Yuan Xiguo, Miller David J, Zhang Junying, Herrington David, Wang Yue
School of Computer Science and Technology, Xidian University, Xi'an, P.R. China.
J Comput Biol. 2012 Jan;19(1):42-54. doi: 10.1089/cmb.2010.0188. Epub 2011 Dec 9.
Simulation studies in population genetics play an important role in helping to better understand the impact of various evolutionary and demographic scenarios on sequence variation and sequence patterns, and they also permit investigators to better assess and design analytical methods in the study of disease-associated genetic factors. To facilitate these studies, it is imperative to develop simulators with the capability to accurately generate complex genomic data under various genetic models. Currently, a number of efficient simulation software packages for large-scale genomic data are available, and new simulation programs with more sophisticated capabilities and features continue to emerge. In this article, we review the three basic simulation frameworks--coalescent, forward, and resampling--and some of the existing simulators that fall under these frameworks, comparing them with respect to their evolutionary and demographic scenarios, their computational complexity, and their specific applications. Additionally, we address some limitations in current simulation algorithms and discuss future challenges in the development of more powerful simulation tools.

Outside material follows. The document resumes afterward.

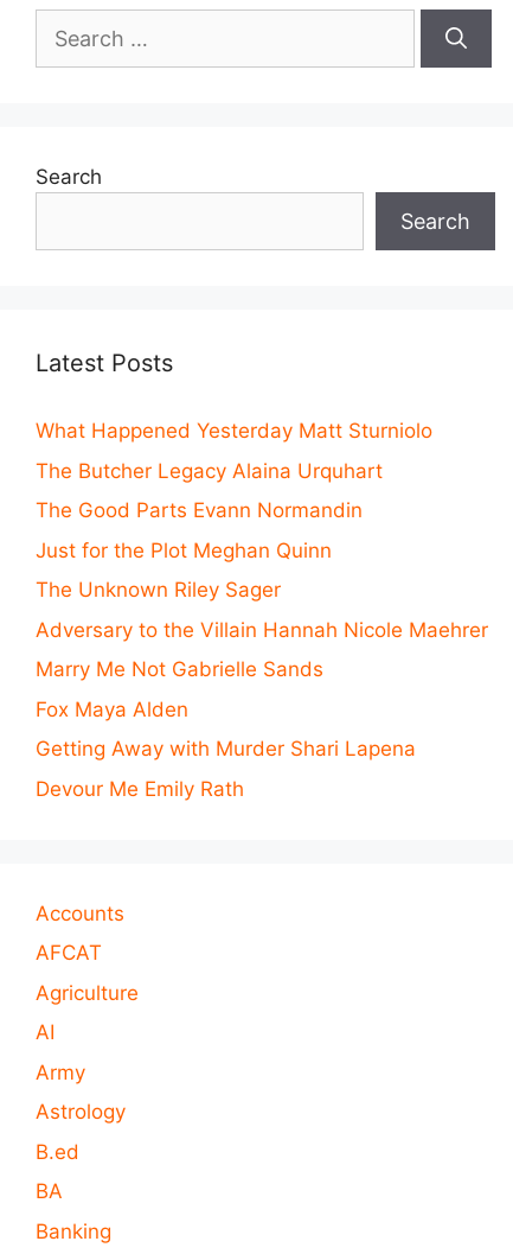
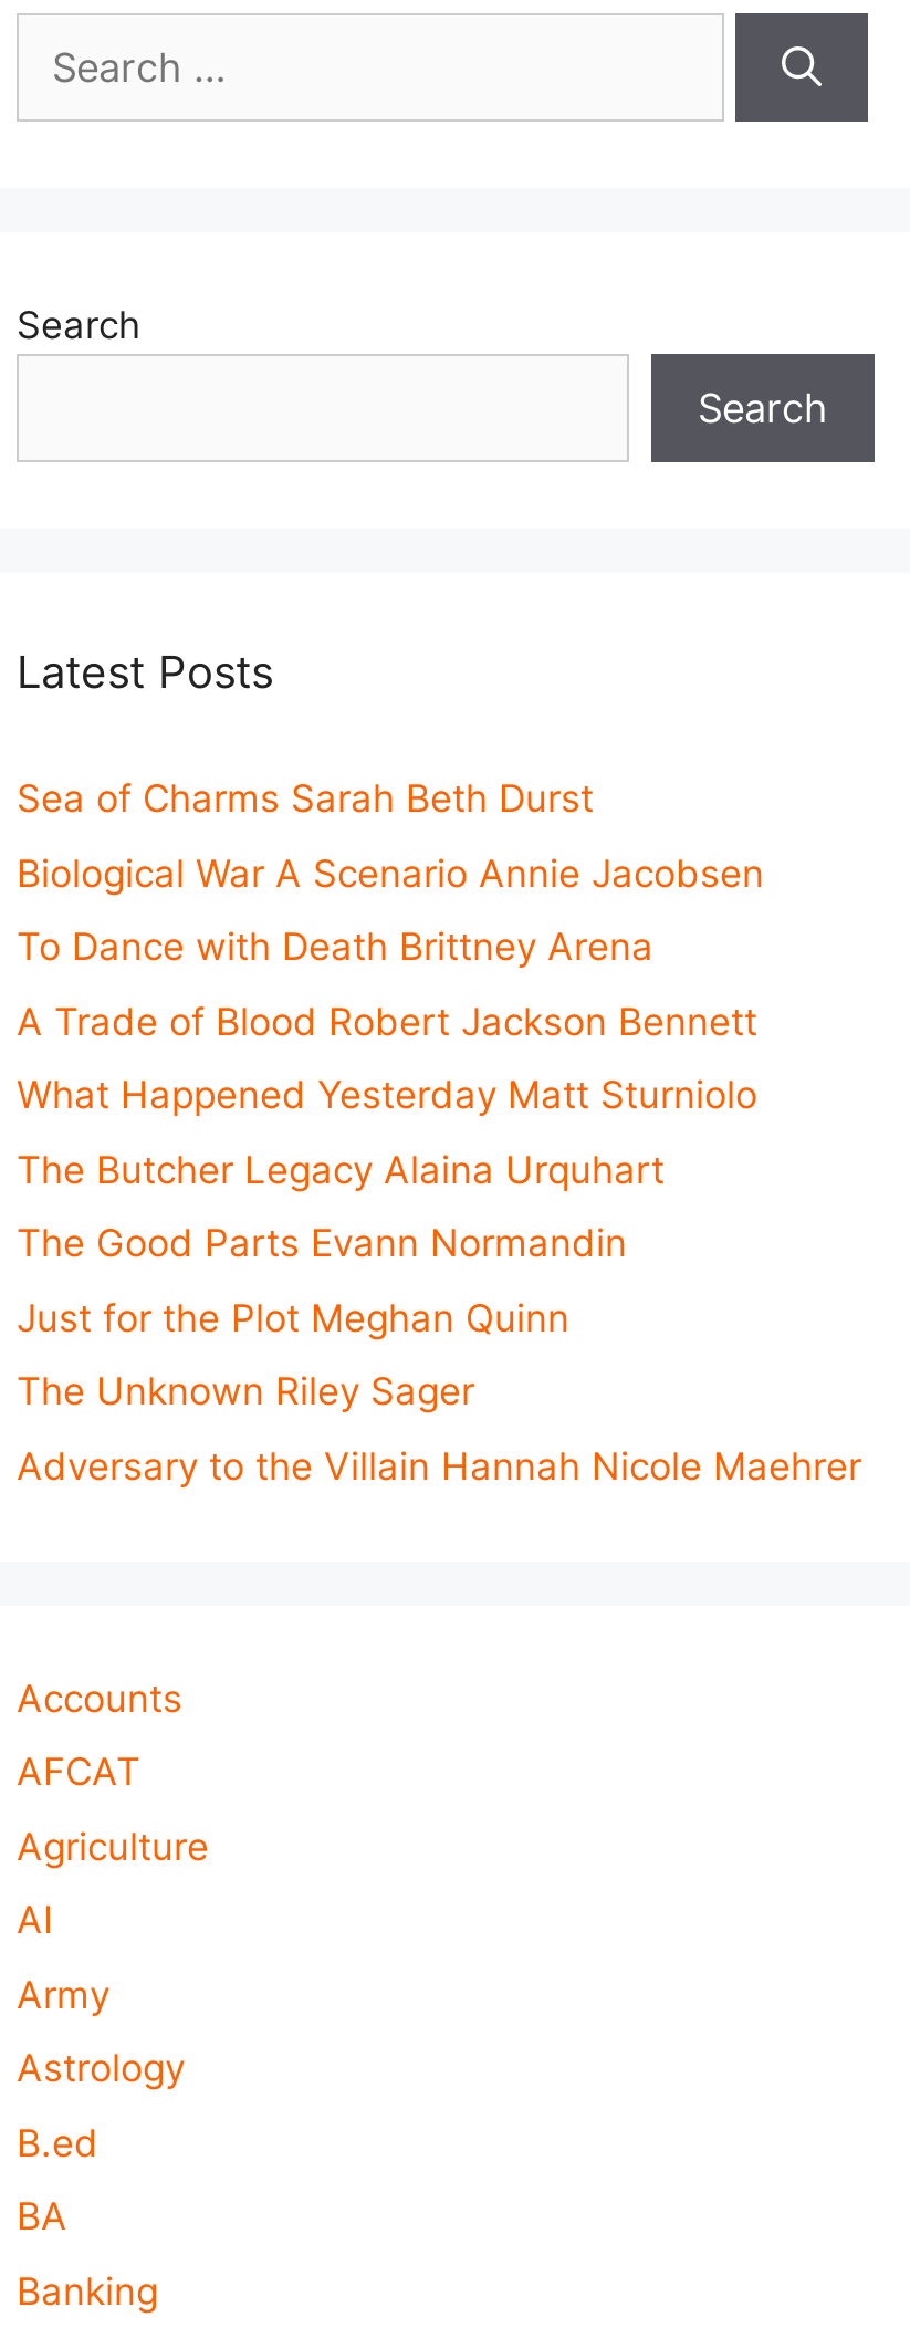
none -> [17,776,764,1043] Sea of Charms Sarah Beth Durst | Biological War A Scenario Annie Jacobsen | To Dance with Death Brittney Arena | A Trade of Blood Robert Jackson Bennett
moved [36,419,488,641] -> [17,1073,861,1487]: What Happened Yesterday Matt Sturniolo | The Butcher Legacy Alaina Urquhart | The Good Parts Evann Normandin | Just for the Plot Meghan Quinn | The Unknown Riley Sager | Adversary to the Villain Hannah Nicole Maehrer
[36,657,416,800] Marry Me Not Gabrielle Sands | Fox Maya Alden | Getting Away with Murder Shari Lapena | Devour Me Emily Rath -> none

群体遗传学中的模拟研究在帮助更好地理解各种进化和人口统计学情景对序列变异和序列模式的影响方面发挥着重要作用,并且它们还使研究人员能够在疾病相关遗传因素的研究中更好地评估和设计分析方法。为了促进这些研究,开发能够在各种遗传模型下准确生成复杂基因组数据的模拟器势在必行。目前,有许多用于大规模基因组数据的高效模拟软件包,并且具有更复杂功能和特性的新模拟程序不断涌现。在本文中,我们回顾了三种基本的模拟框架——溯祖、正向和重采样——以及属于这些框架的一些现有模拟器,并在进化和人口统计学情景、计算复杂性以及特定应用方面对它们进行比较。此外,我们指出了当前模拟算法中的一些局限性,并讨论了开发更强大模拟工具未来面临的挑战。